• [Your goal]: Retype the records below exactly as they stand, but with no images.

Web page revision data

--- START ---

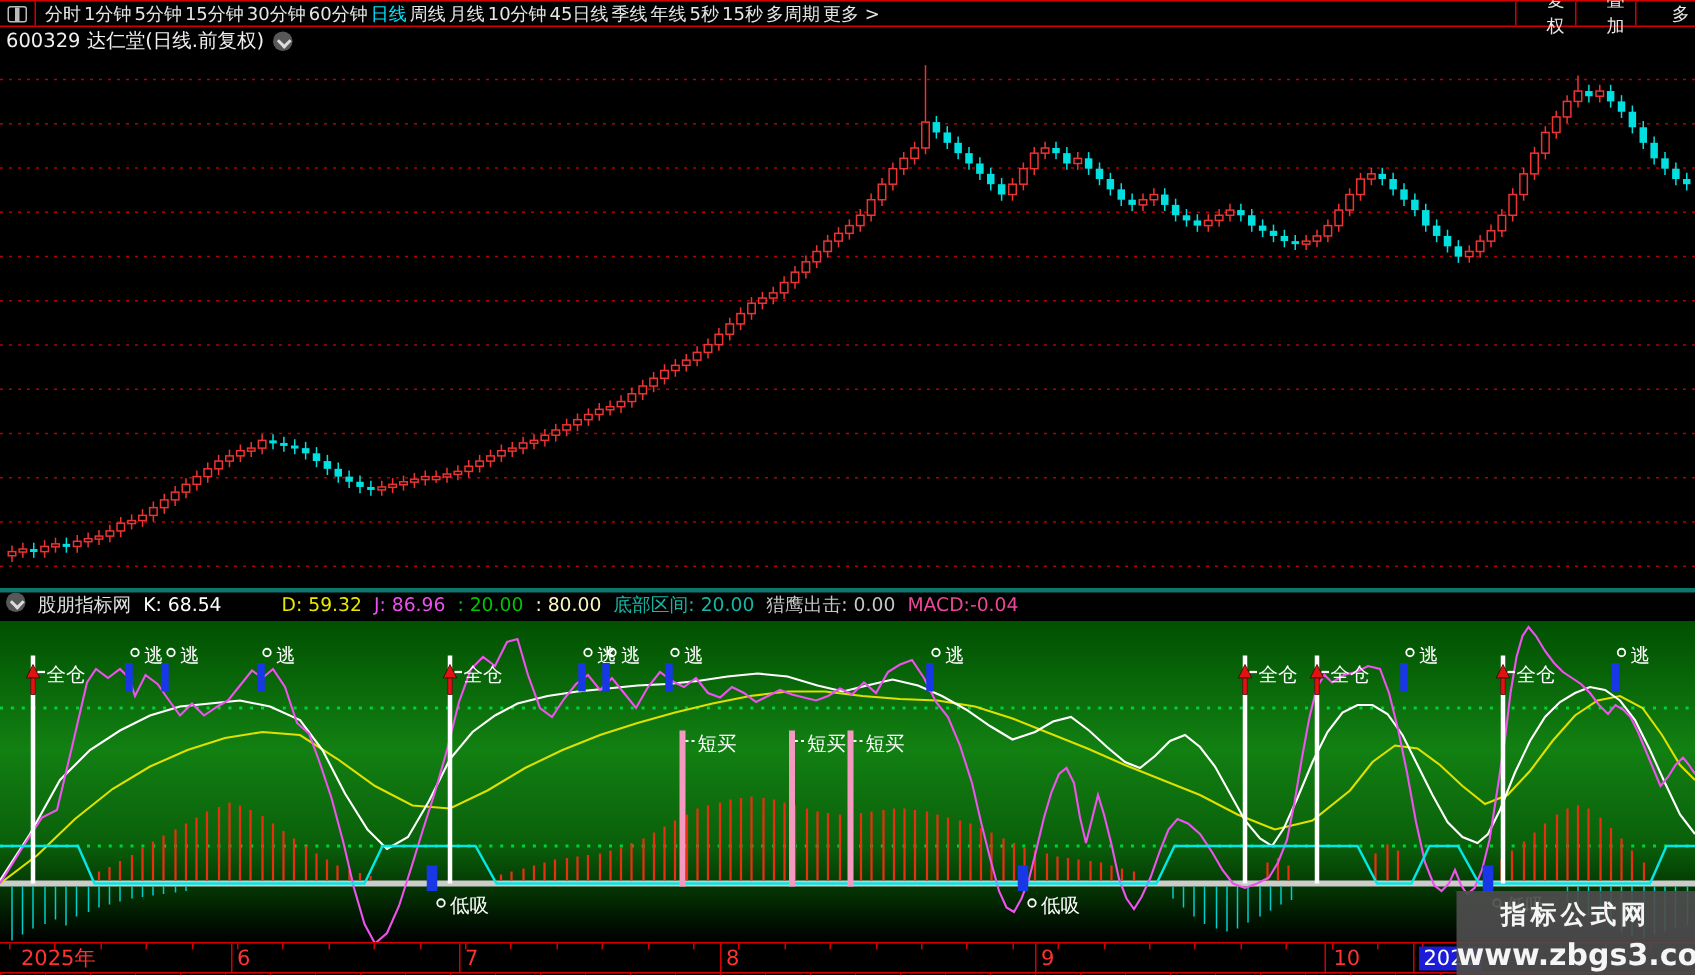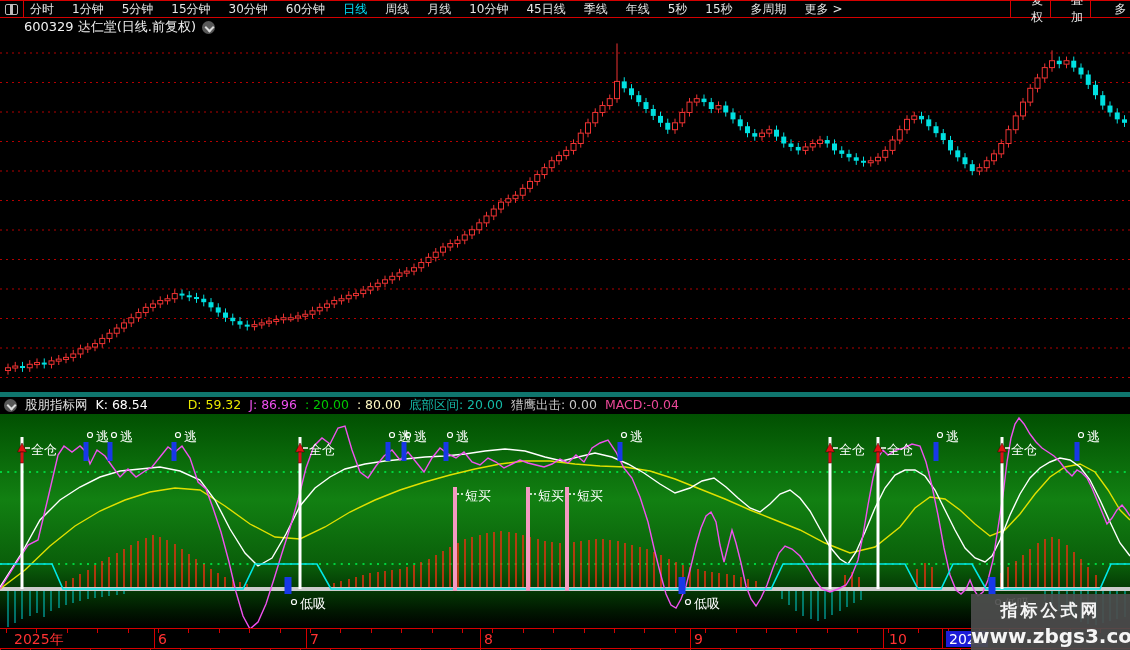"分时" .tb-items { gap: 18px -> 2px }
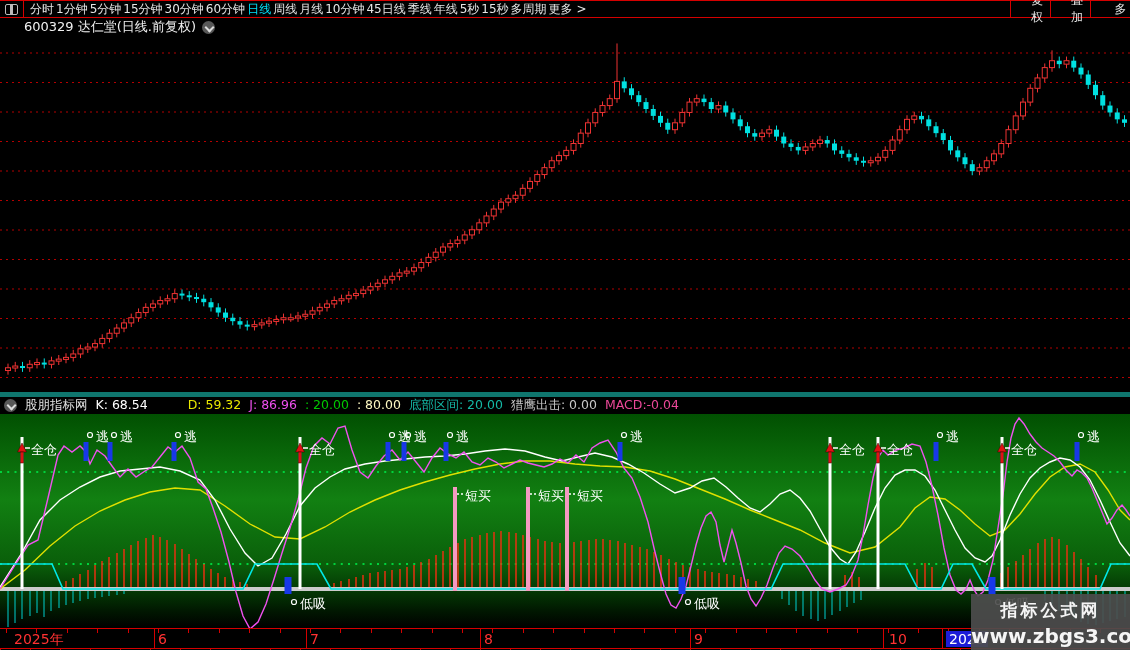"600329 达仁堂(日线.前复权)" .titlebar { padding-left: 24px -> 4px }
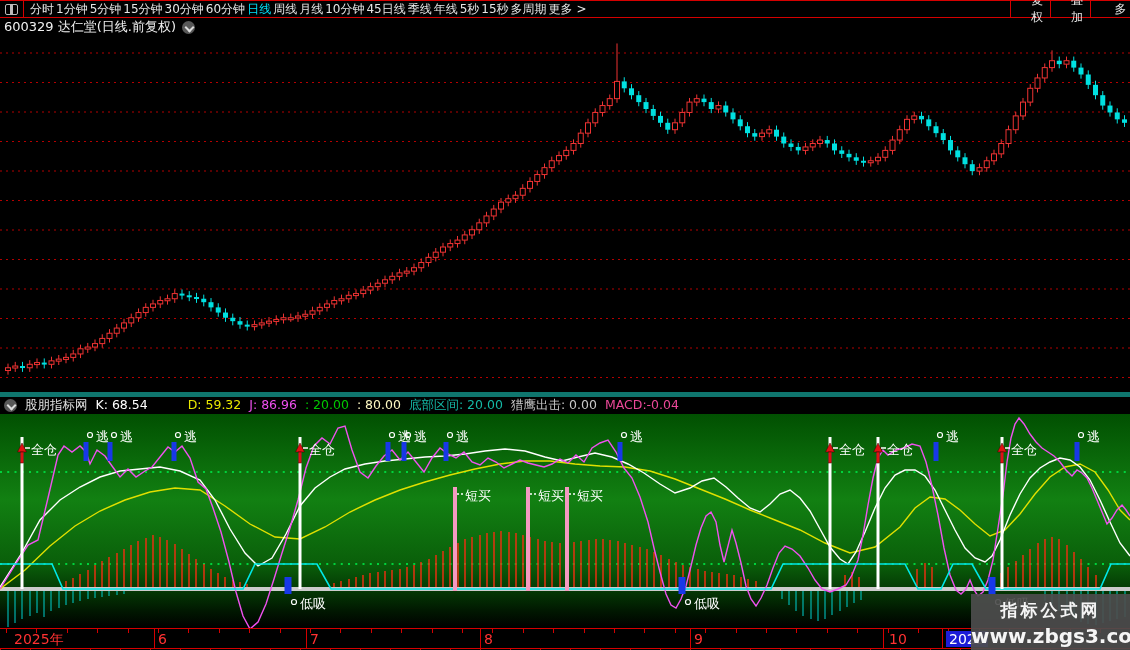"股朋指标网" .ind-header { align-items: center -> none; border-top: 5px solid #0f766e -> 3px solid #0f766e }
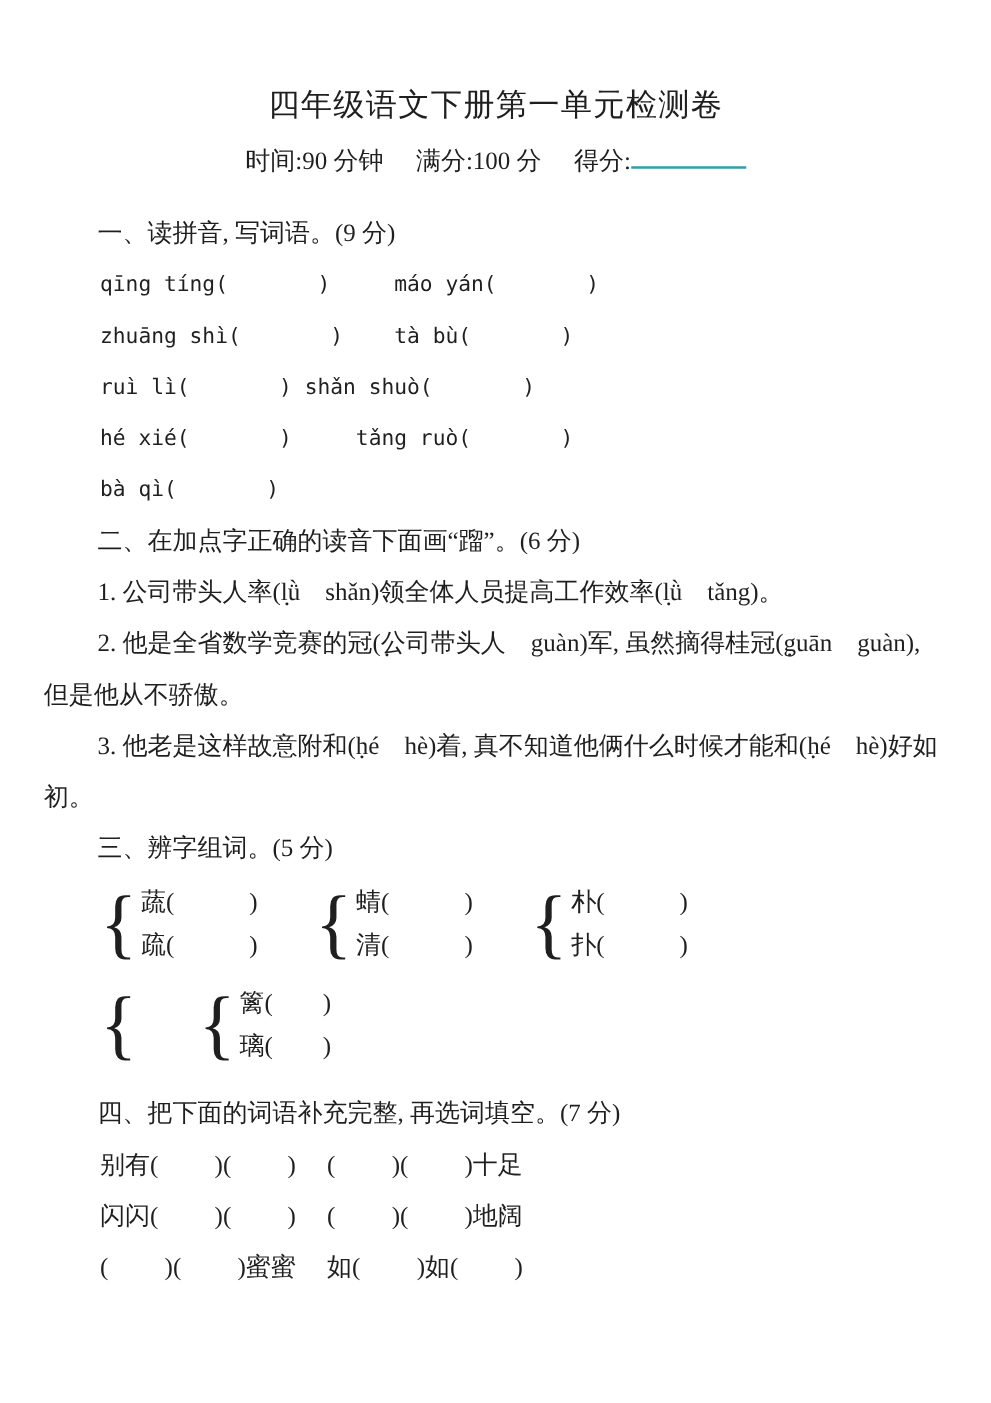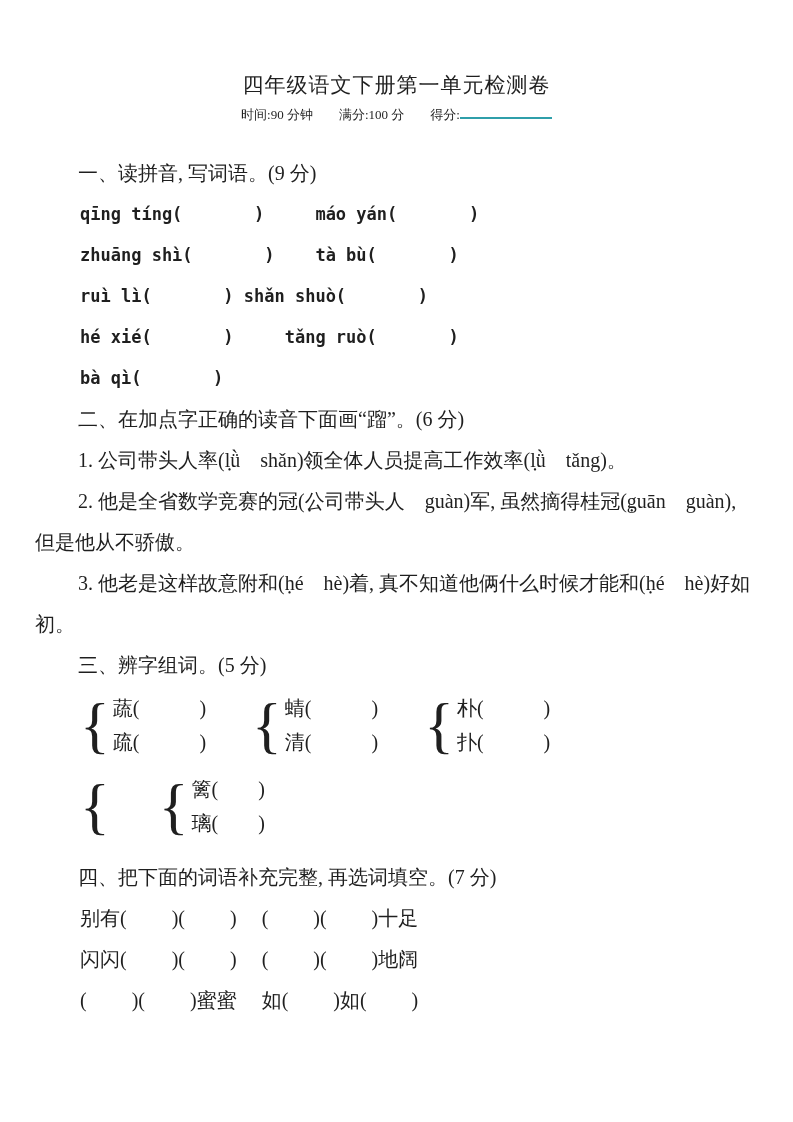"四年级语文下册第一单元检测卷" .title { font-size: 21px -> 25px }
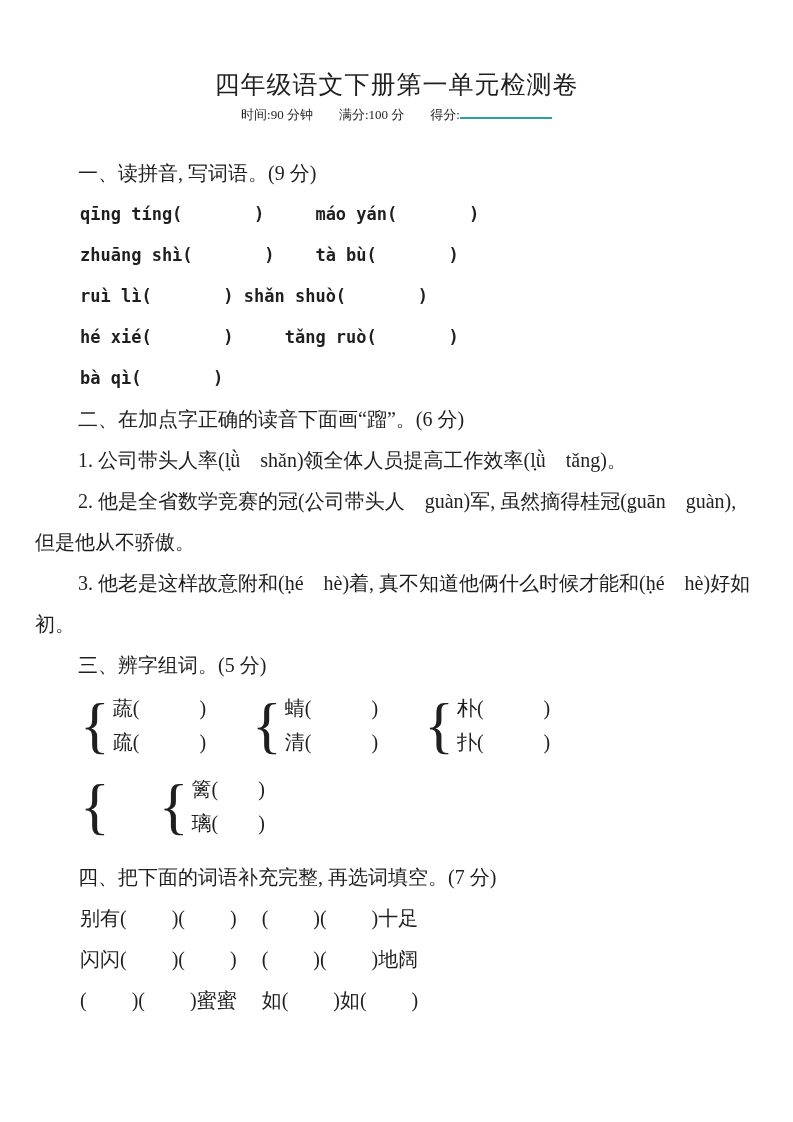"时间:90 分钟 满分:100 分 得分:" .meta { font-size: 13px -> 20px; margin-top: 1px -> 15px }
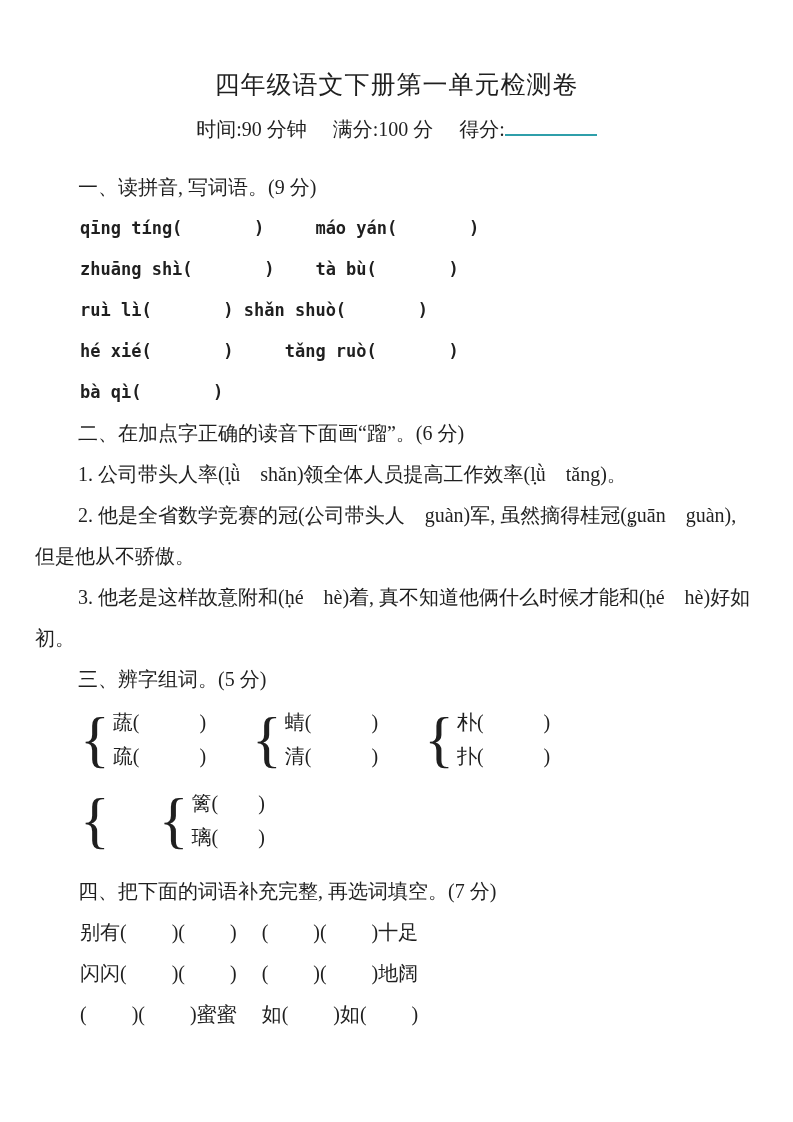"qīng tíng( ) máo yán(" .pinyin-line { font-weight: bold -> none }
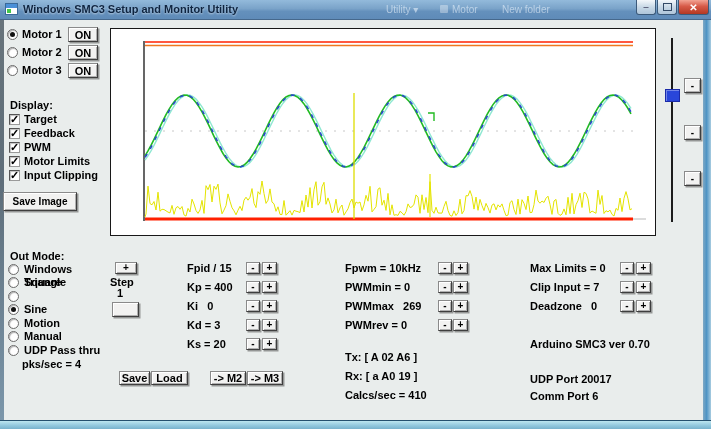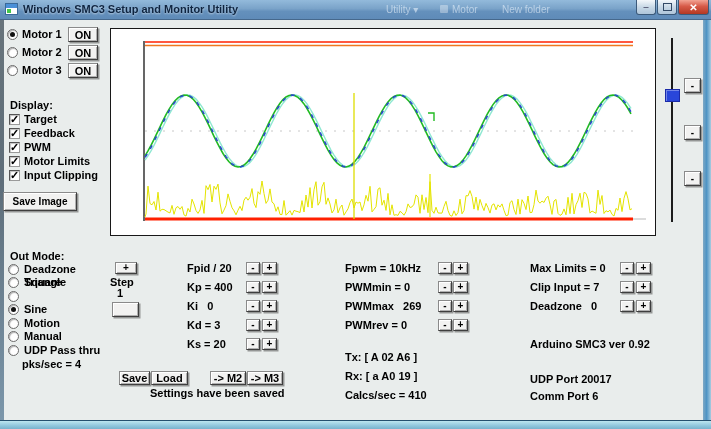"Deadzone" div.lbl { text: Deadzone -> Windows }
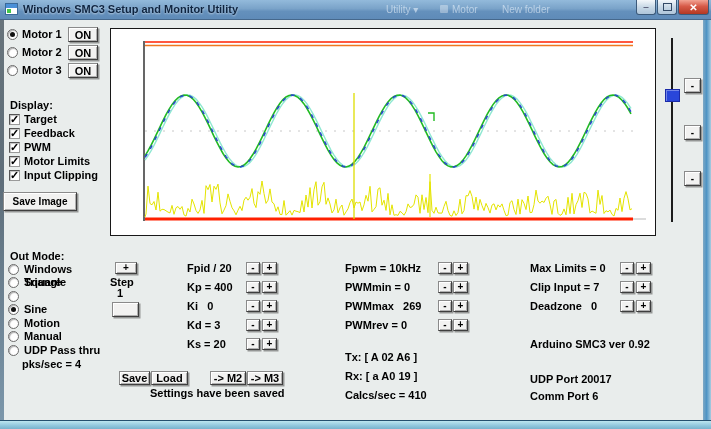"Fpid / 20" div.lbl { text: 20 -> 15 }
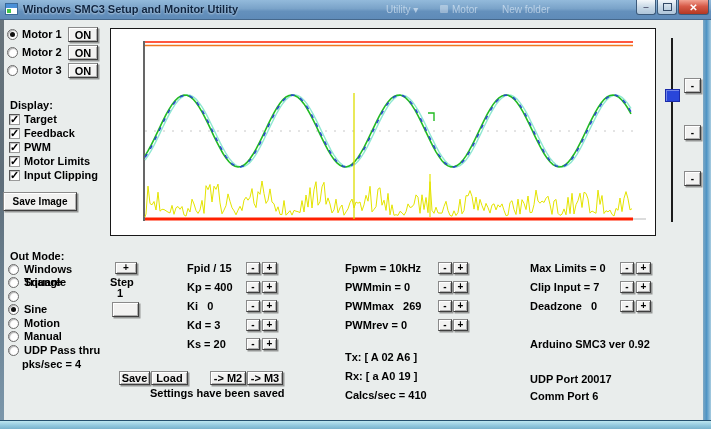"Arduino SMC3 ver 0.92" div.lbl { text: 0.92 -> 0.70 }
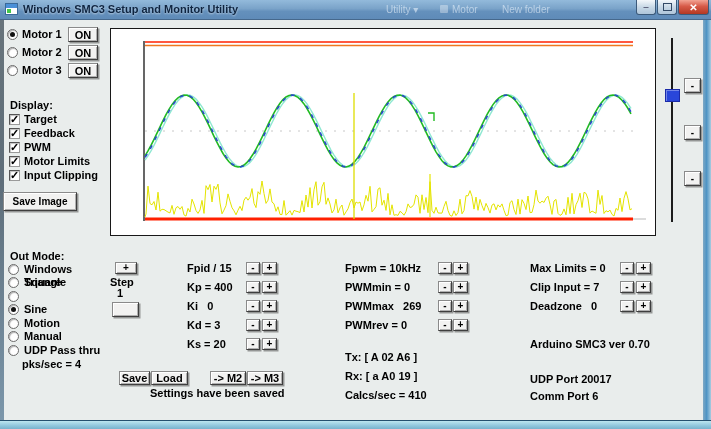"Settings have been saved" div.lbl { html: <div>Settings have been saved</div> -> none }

--- END ---

• [Your solution]:
"分时" .tb-items { gap: 18px -> 2px }
"600329 达仁堂(日线.前复权)" .titlebar { padding-left: 24px -> 4px }
"股朋指标网" .ind-header { align-items: center -> none; border-top: 5px solid #0f766e -> 3px solid #0f766e }
"四年级语文下册第一单元检测卷" .title { font-size: 21px -> 25px }
"时间:90 分钟 满分:100 分 得分:" .meta { font-size: 13px -> 20px; margin-top: 1px -> 15px }
"qīng tíng( ) máo yán(" .pinyin-line { font-weight: bold -> none }
"Deadzone" div.lbl { text: Deadzone -> Windows }
"Fpid / 20" div.lbl { text: 20 -> 15 }
"Arduino SMC3 ver 0.92" div.lbl { text: 0.92 -> 0.70 }
"Settings have been saved" div.lbl { html: <div>Settings have been saved</div> -> none }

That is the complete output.